• _SUPPLIED RECORDS_:

((

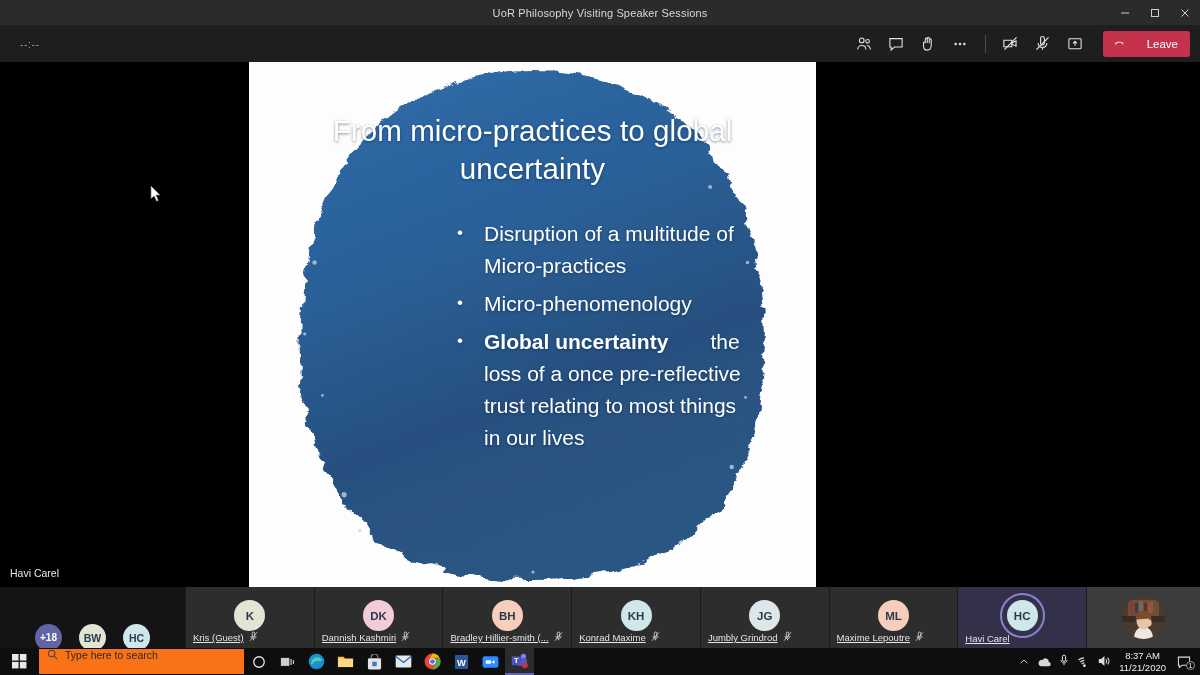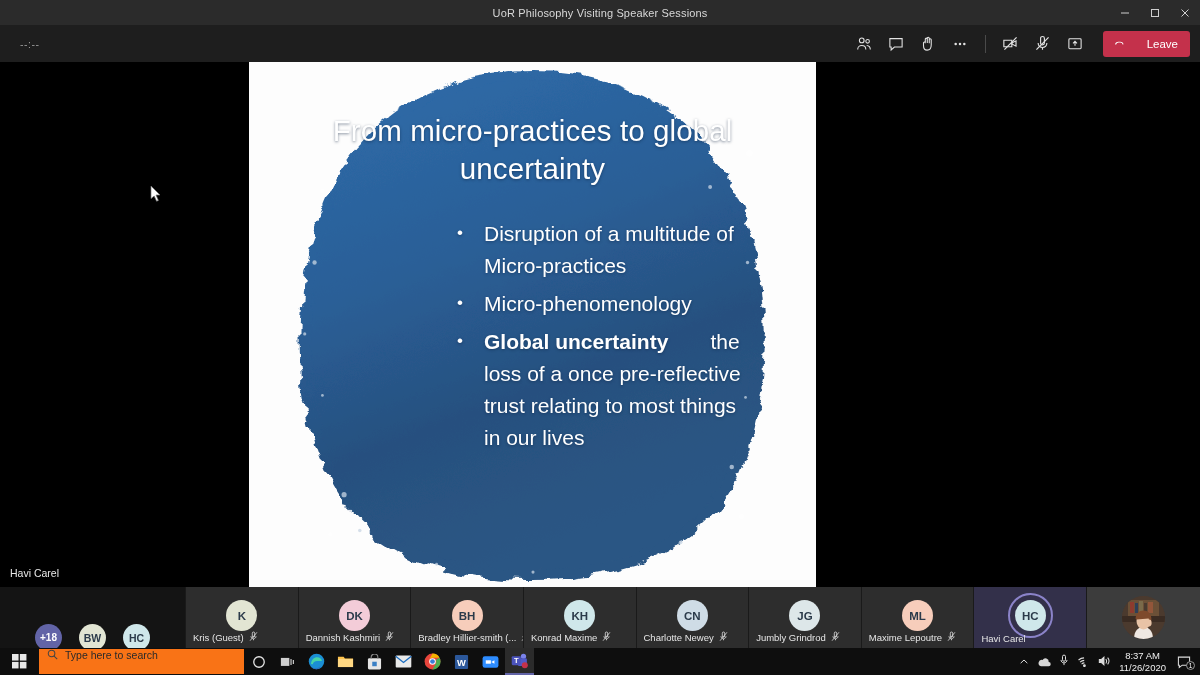--- a/index.html
+++ b/index.html
@@ -386,19 +386,6 @@
     </div>
   </div>
 
-  <div class="ptile">
-    <div class="av" style="background:#cfdce6">CN</div>
-    <div class="plabel">
-      <span>Charlotte Newey</span>
-      <span>
-        <svg width="9" height="11" viewBox="0 0 12 14" fill="none" stroke="#ddd" stroke-width="1.1">
-          <path d="M4.4 2.6a1.6 1.6 0 013.2 0v3.8a1.6 1.6 0 01-3.2 0z"></path>
-          <path d="M2.6 6.6c0 1.9 1.5 3.4 3.4 3.4s3.4-1.5 3.4-3.4M6 10.2V12"></path>
-          <path d="M1.4 12.6L10.6 1.4"></path>
-        </svg>
-      </span>
-    </div>
-  </div>
 
   <div class="ptile">
     <div class="av" style="background:#dde7e9">JG</div>

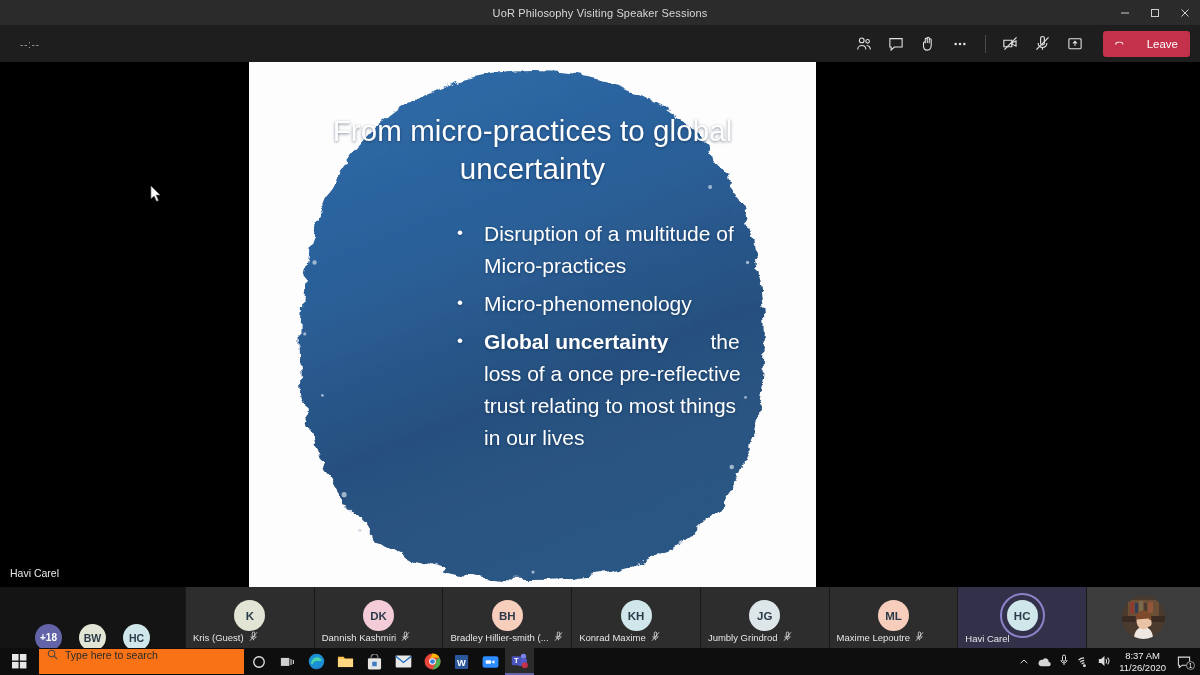--- a/index.html
+++ b/index.html
@@ -113,7 +113,7 @@
   }
   .plabel{
     position:absolute; left:7px; bottom:4px; display:flex; align-items:center; gap:5px;
-    color:#e6e6e6; font-size:9.5px; white-space:nowrap; max-width:96%; overflow:hidden;
+    color:#e6e6e6; font-size:9.5px; white-space:nowrap; max-width:96%; overflow:hidden;text-decoration:underline;
   }
   .vidcircle{
     width:43px; height:43px; border-radius:50%; overflow:hidden;

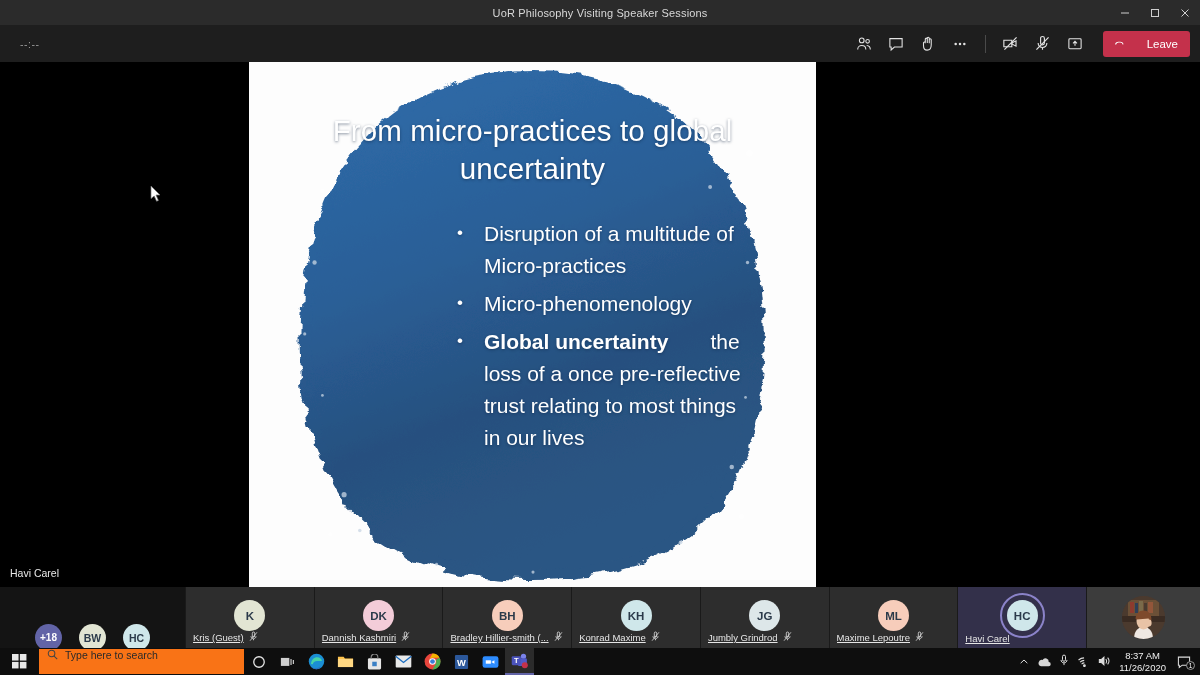--- a/index.html
+++ b/index.html
@@ -576,7 +576,7 @@
     </span>
     <div class="clock">
       <div>8:37 AM</div>
-      <div>11/26/2020</div>
+      <div>11/21/2020</div>
     </div>
     <div class="notif">
       <svg width="14" height="14" viewBox="0 0 16 16" fill="none" stroke="#ddd" stroke-width="1.2">

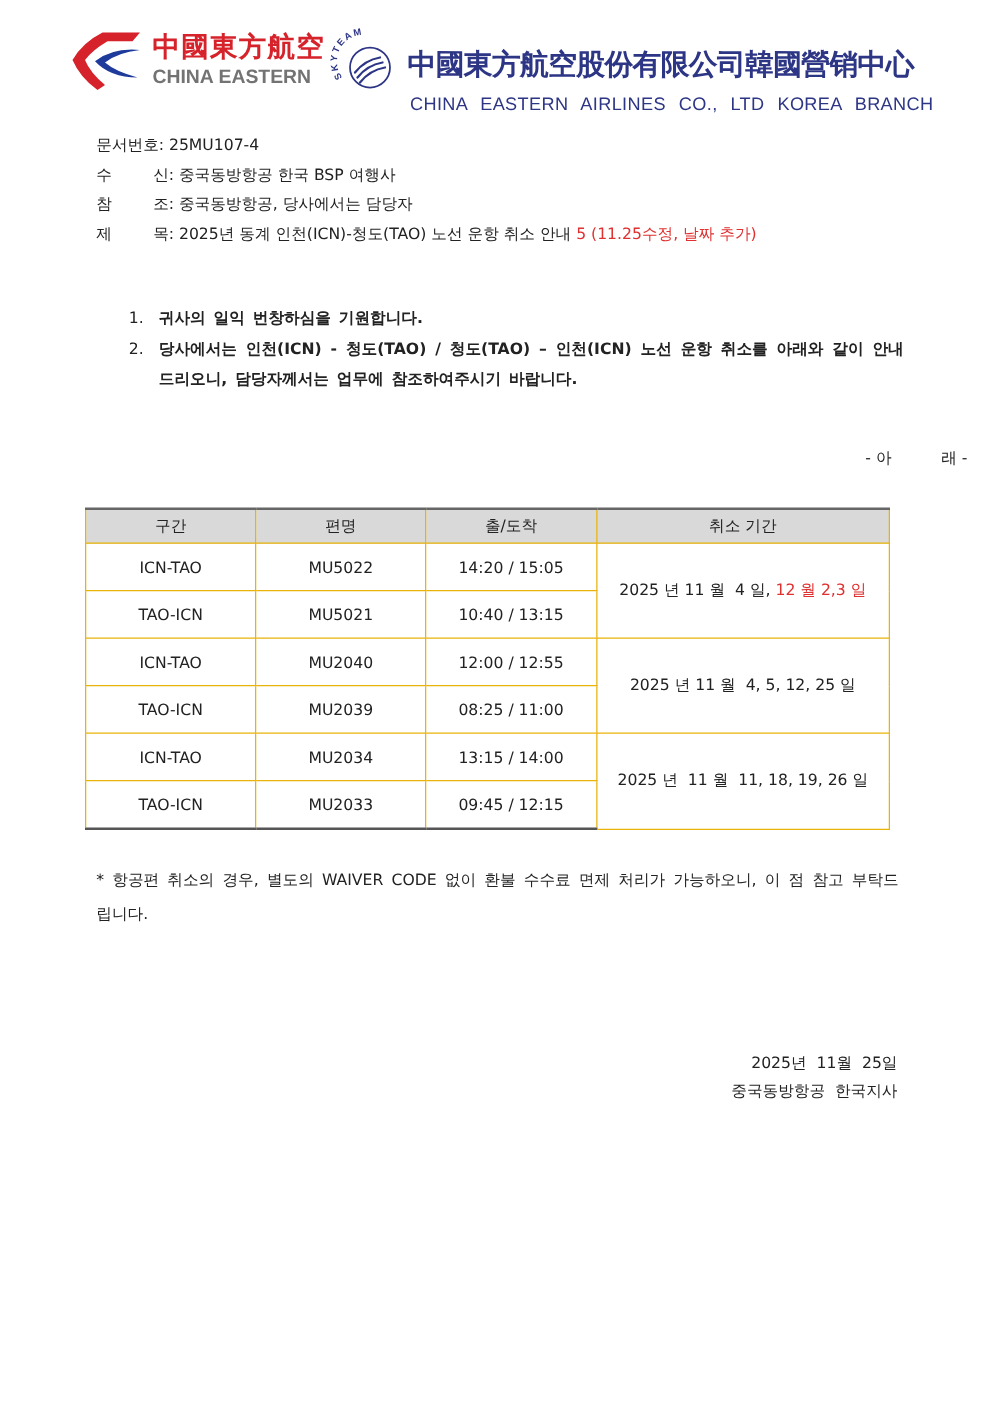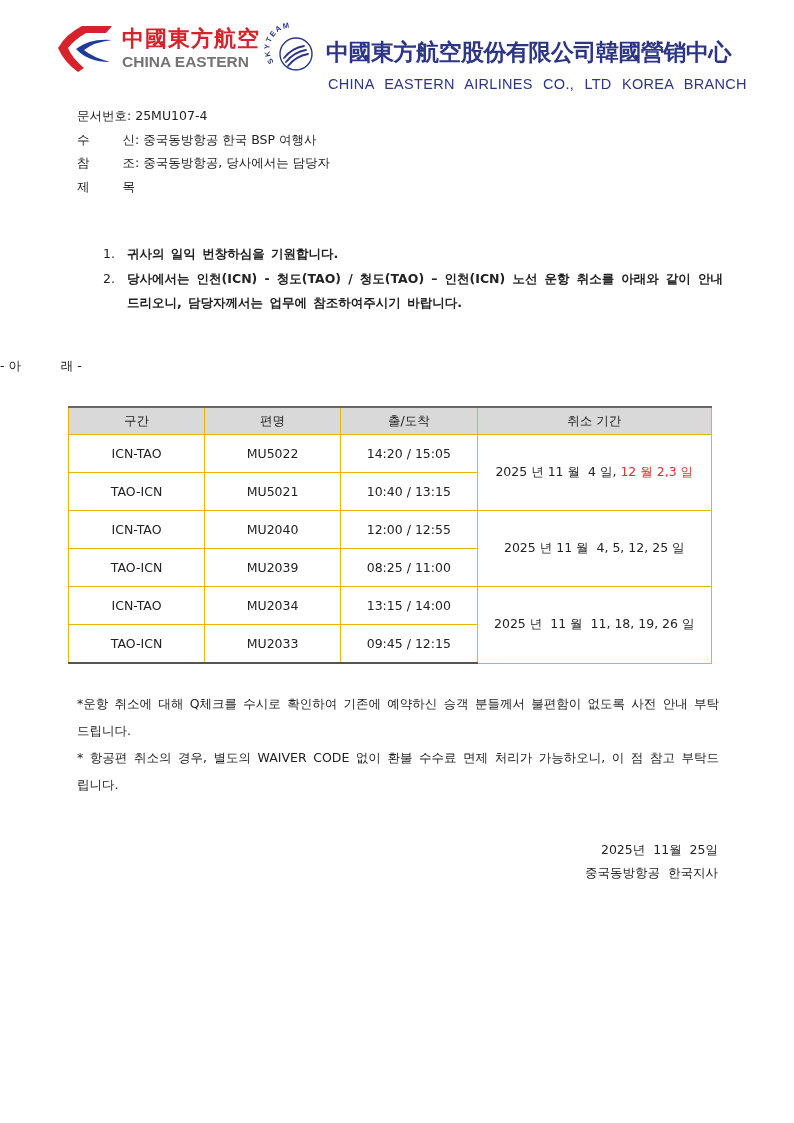--- a/index.html
+++ b/index.html
@@ -104,6 +104,7 @@
       <span>제</span>
       <span>목</span>
     </span>
+    <span style="white-space:pre"><span>: 2025년 동계 인천(ICN)-청도(TAO) 노선 운항 취소 안내 </span><span class="red">5 (11.25수정, 날짜 추가)</span></span>
   </div>
 </div>
 

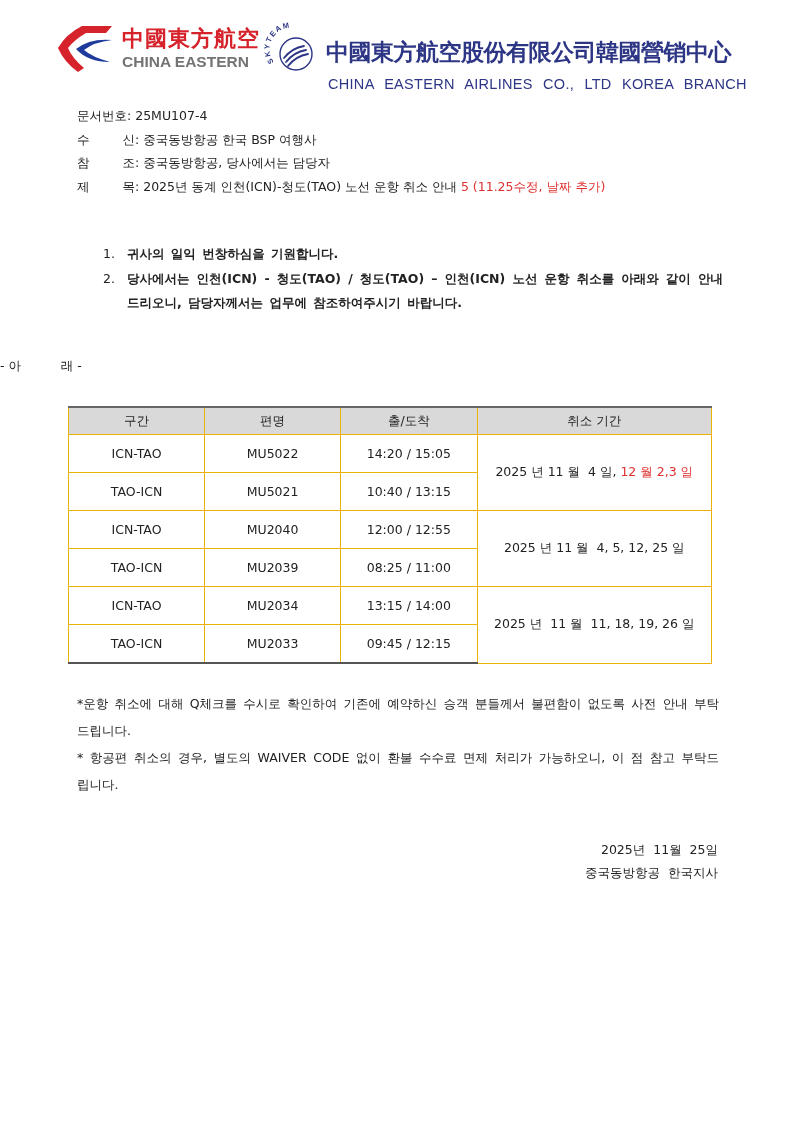--- a/index.html
+++ b/index.html
@@ -30,7 +30,7 @@
   .li-num { width: 24px; flex-shrink: 0; }
   .li-text { flex: 1; text-align: justify; word-spacing: 2px; font-weight: bold; }
 
-  .sub-title { left: 0; width: 774px; top: 358px; text-align: left; font-size: 12.5px; white-space: pre; }
+  .sub-title { left: 0; width: 774px; top: 358px; text-align: right; font-size: 12.5px; white-space: pre; }
 
   
   table.sched {

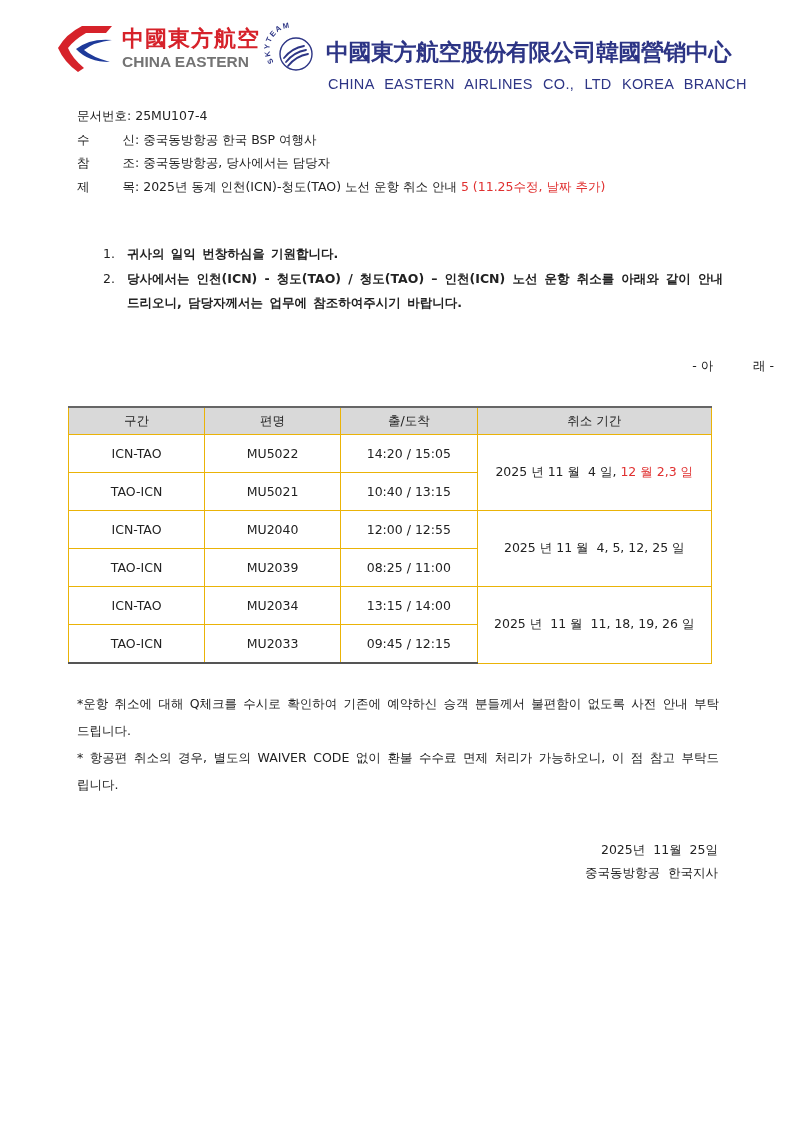--- a/index.html
+++ b/index.html
@@ -174,7 +174,6 @@
 </table>
 
 <div class="abs notes">
-  <div class="note">*운항 취소에 대해 Q체크를 수시로 확인하여 기존에 예약하신 승객 분들께서 불편함이 없도록 사전 안내 부탁드립니다.</div>
   <div class="note">* 항공편 취소의 경우, 별도의 WAIVER CODE 없이 환불 수수료 면제 처리가 가능하오니, 이 점 참고 부탁드립니다.</div>
 </div>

))

• _EXERCISE OBJECTIVE_: Could you write the entries out again exactly, without their pictures?

• _ANSWER SECTION_:
--- a/index.html
+++ b/index.html
@@ -386,19 +386,6 @@
     </div>
   </div>
 
-  <div class="ptile">
-    <div class="av" style="background:#cfdce6">CN</div>
-    <div class="plabel">
-      <span>Charlotte Newey</span>
-      <span>
-        <svg width="9" height="11" viewBox="0 0 12 14" fill="none" stroke="#ddd" stroke-width="1.1">
-          <path d="M4.4 2.6a1.6 1.6 0 013.2 0v3.8a1.6 1.6 0 01-3.2 0z"></path>
-          <path d="M2.6 6.6c0 1.9 1.5 3.4 3.4 3.4s3.4-1.5 3.4-3.4M6 10.2V12"></path>
-          <path d="M1.4 12.6L10.6 1.4"></path>
-        </svg>
-      </span>
-    </div>
-  </div>
 
   <div class="ptile">
     <div class="av" style="background:#dde7e9">JG</div>

--- a/index.html
+++ b/index.html
@@ -113,7 +113,7 @@
   }
   .plabel{
     position:absolute; left:7px; bottom:4px; display:flex; align-items:center; gap:5px;
-    color:#e6e6e6; font-size:9.5px; white-space:nowrap; max-width:96%; overflow:hidden;
+    color:#e6e6e6; font-size:9.5px; white-space:nowrap; max-width:96%; overflow:hidden;text-decoration:underline;
   }
   .vidcircle{
     width:43px; height:43px; border-radius:50%; overflow:hidden;

--- a/index.html
+++ b/index.html
@@ -576,7 +576,7 @@
     </span>
     <div class="clock">
       <div>8:37 AM</div>
-      <div>11/26/2020</div>
+      <div>11/21/2020</div>
     </div>
     <div class="notif">
       <svg width="14" height="14" viewBox="0 0 16 16" fill="none" stroke="#ddd" stroke-width="1.2">

--- a/index.html
+++ b/index.html
@@ -104,6 +104,7 @@
       <span>제</span>
       <span>목</span>
     </span>
+    <span style="white-space:pre"><span>: 2025년 동계 인천(ICN)-청도(TAO) 노선 운항 취소 안내 </span><span class="red">5 (11.25수정, 날짜 추가)</span></span>
   </div>
 </div>
 

--- a/index.html
+++ b/index.html
@@ -30,7 +30,7 @@
   .li-num { width: 24px; flex-shrink: 0; }
   .li-text { flex: 1; text-align: justify; word-spacing: 2px; font-weight: bold; }
 
-  .sub-title { left: 0; width: 774px; top: 358px; text-align: left; font-size: 12.5px; white-space: pre; }
+  .sub-title { left: 0; width: 774px; top: 358px; text-align: right; font-size: 12.5px; white-space: pre; }
 
   
   table.sched {

--- a/index.html
+++ b/index.html
@@ -174,7 +174,6 @@
 </table>
 
 <div class="abs notes">
-  <div class="note">*운항 취소에 대해 Q체크를 수시로 확인하여 기존에 예약하신 승객 분들께서 불편함이 없도록 사전 안내 부탁드립니다.</div>
   <div class="note">* 항공편 취소의 경우, 별도의 WAIVER CODE 없이 환불 수수료 면제 처리가 가능하오니, 이 점 참고 부탁드립니다.</div>
 </div>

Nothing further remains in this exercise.